# Firmware 5.12.4 -> 5.13.5



## Motsaw (Apr 22, 2021)

Hi, my Kindle 10 has 5.12.4 firmware out of the box. Can i go straight to 5.13.5 (latest from Amazon), or I need to flash some firmwares from between, like 5.13.4 etc?


----------



## Linjeakel (Mar 17, 2010)

Hi Motsaw, welcome to KBoards!

The auto update would take care of that for you, so I assume you mean you don't want to wait for it but want to manually update? (I'm also assuming this is an e-ink Kindle we're talking about and not a Fire.)

You should be able to update straight to the latest release. Amazon usually tell you on the page where you download the files from whether or not an intermediary update would be required and there's no note to that effect for any of the version 10 devices, so you're good to go.


----------



## Motsaw (Apr 22, 2021)

Linjeakel said:


> Hi Motsaw, welcome to KBoards!
> 
> The auto update would take care of that for you, so I assume you mean you don't want to wait for it but want to manually update? (I'm also assuming this is an e-ink Kindle we're talking about and not a Fire.)
> 
> You should be able to update straight to the latest release. Amazon usually tell you on the page where you download the files from whether or not an intermediary update would be required and there's no note to that effect for any of the version 10 devices, so you're good to go.


The thing is auto update does nothing for me, after 2 weeks with wifi on I'm still on 5.12.4... So I figured I won't wait any longer. 
It is Kindle 10th generation we're talking about, not a Fire device. 
Thanks fir clarification. I assume if there will be any issue with an update, Kindle just won't update, right? No brick?


----------



## Ann in Arlington (Oct 27, 2008)

Motsaw said:


> The thing is auto update does nothing for me, after 2 weeks with wifi on I'm still on 5.12.4... So I figured I won't wait any longer.
> It is Kindle 10th generation we're talking about, not a Fire device.
> Thanks fir clarification. I assume if there will be any issue with an update, Kindle just won't update, right? No brick?



One reason you may not be getting the update is if you normally leave wireless off. I think that updates are only actively pushed for a couple of weeks after release. So if your wireless was off during that time -- like while it was sitting in a warehouse waiting to ship -- it may not come down automatically later on. It's surprising, though, if you bought it new, that it's so far behind. Regardless, you shouldn't have any trouble doing it manually.
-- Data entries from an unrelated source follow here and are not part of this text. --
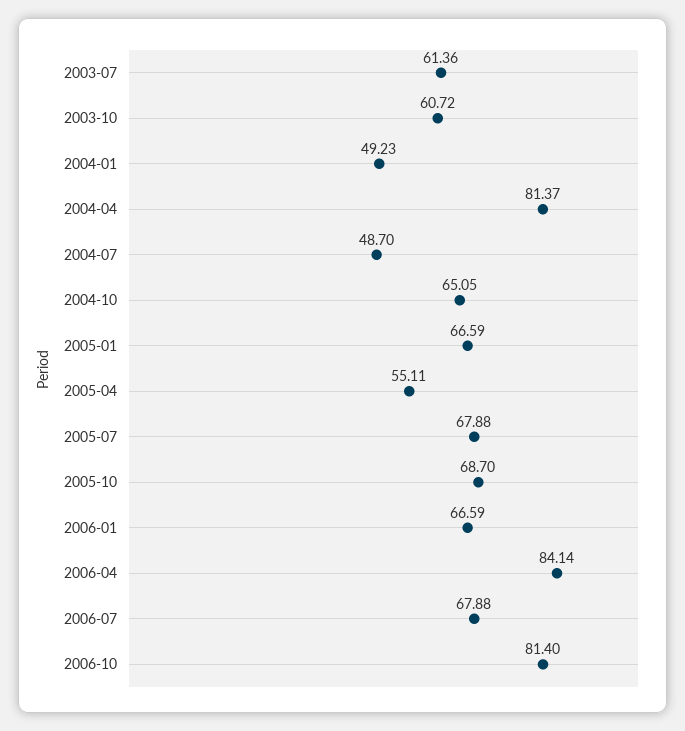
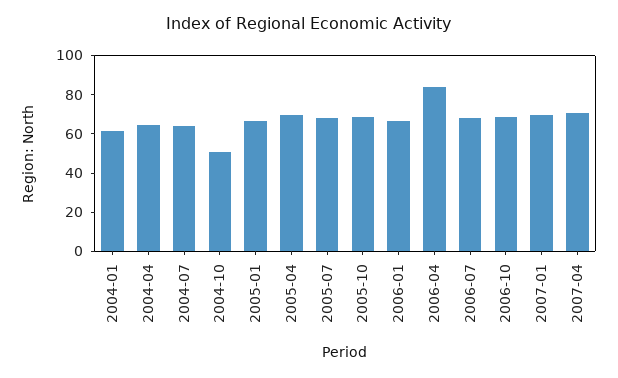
2003-07: 61.36 -> none
2003-10: 60.72 -> none
2004-01: 49.23 -> 60
2004-04: 81.37 -> 65
2004-07: 48.7 -> 65
2004-10: 65.05 -> 50
2005-04: 55.11 -> 70
2006-10: 81.4 -> 70
2007-01: none -> 70
2007-04: none -> 70

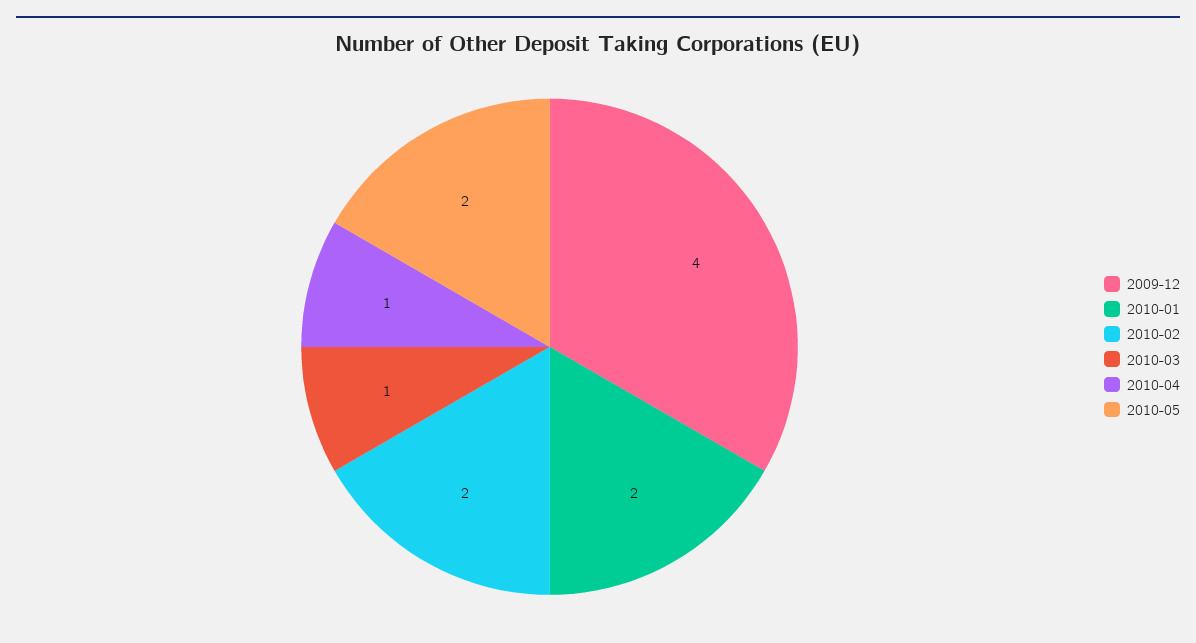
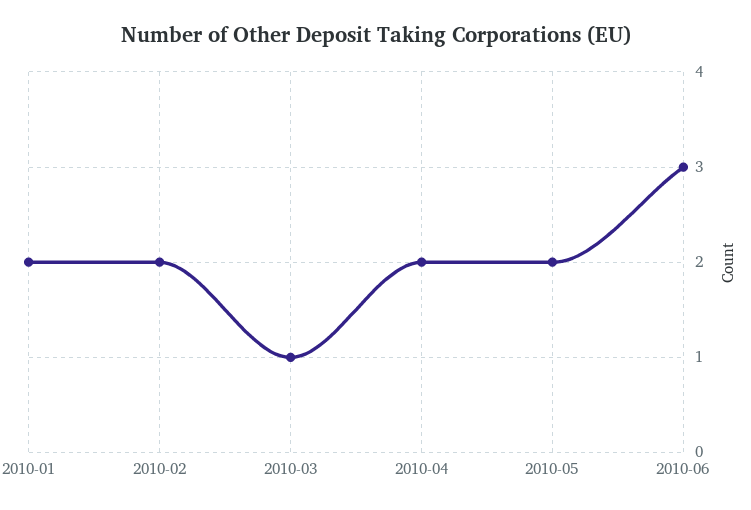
2009-12: 4 -> none
2010-04: 1 -> 2
2010-06: none -> 3

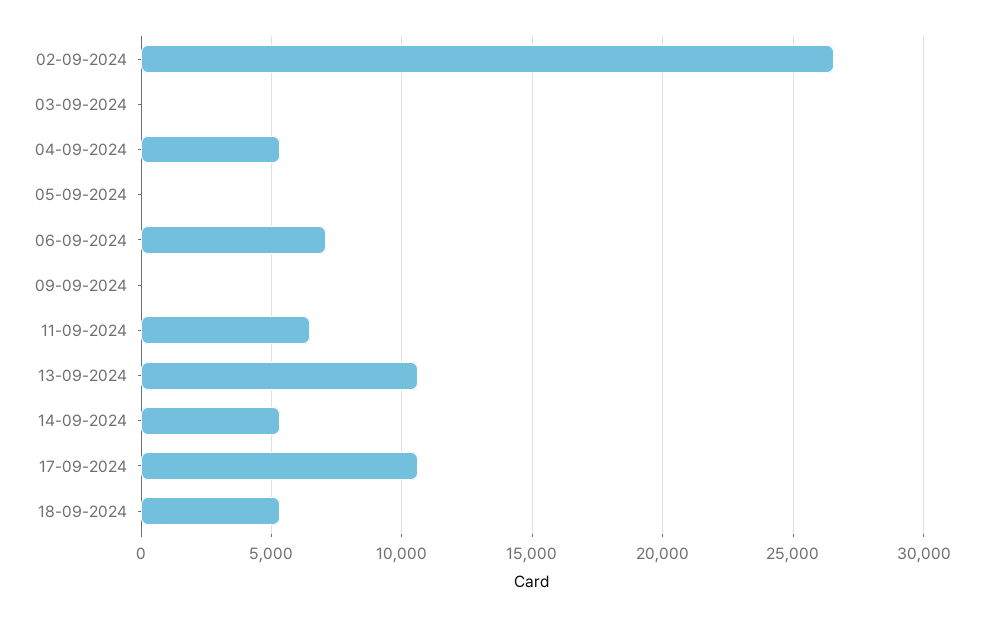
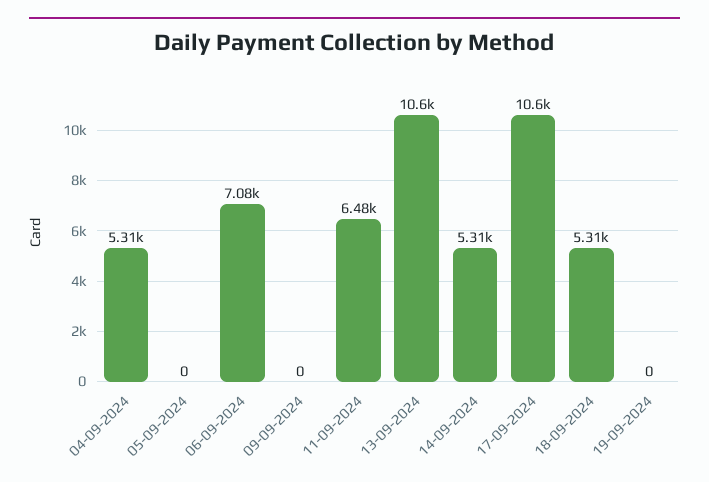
02-09-2024: 26500 -> none
03-09-2024: 0 -> none
19-09-2024: none -> 0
I've manually updated several times over the years, usually when I didn't want to wait, and never had a problem. Just be sure to put the update file in the root area and not one of the subfolders. Normally, I connect the kindle and when the computer sees it as a drive, I just drag and drop the file. Then safely disconnect it and the 'update' button should no longer be grayed out on the device.

Good Luck!


----------



## Motsaw (Apr 22, 2021)

All went fine, thanks for assistance.


----------



## jkingrph (Jun 10, 2012)

Ann in Arlington said:


> One reason you may not be getting the update is if you normally leave wireless off. I think that updates are only actively pushed for a couple of weeks after release. So if your wireless was off during that time -- like while it was sitting in a warehouse waiting to ship -- it may not come down automatically later on. It's surprising, though, if you bought it new, that it's so far behind. Regardless, you shouldn't have any trouble doing it manually.
> 
> I've manually updated several times over the years, usually when I didn't want to wait, and never had a problem. Just be sure to put the update file in the root area and not one of the subfolders. Normally, I connect the kindle and when the computer sees it as a drive, I just drag and drop the file. Then safely disconnect it and the 'update' button should no longer be grayed out on the device.
> 
> Good Luck!


I have always left wireless on and have never gotten an automatic or pushed update, have had to do it manually on the Voyage/Oasis. I have a Fire and it updates over wifi just fine.


----------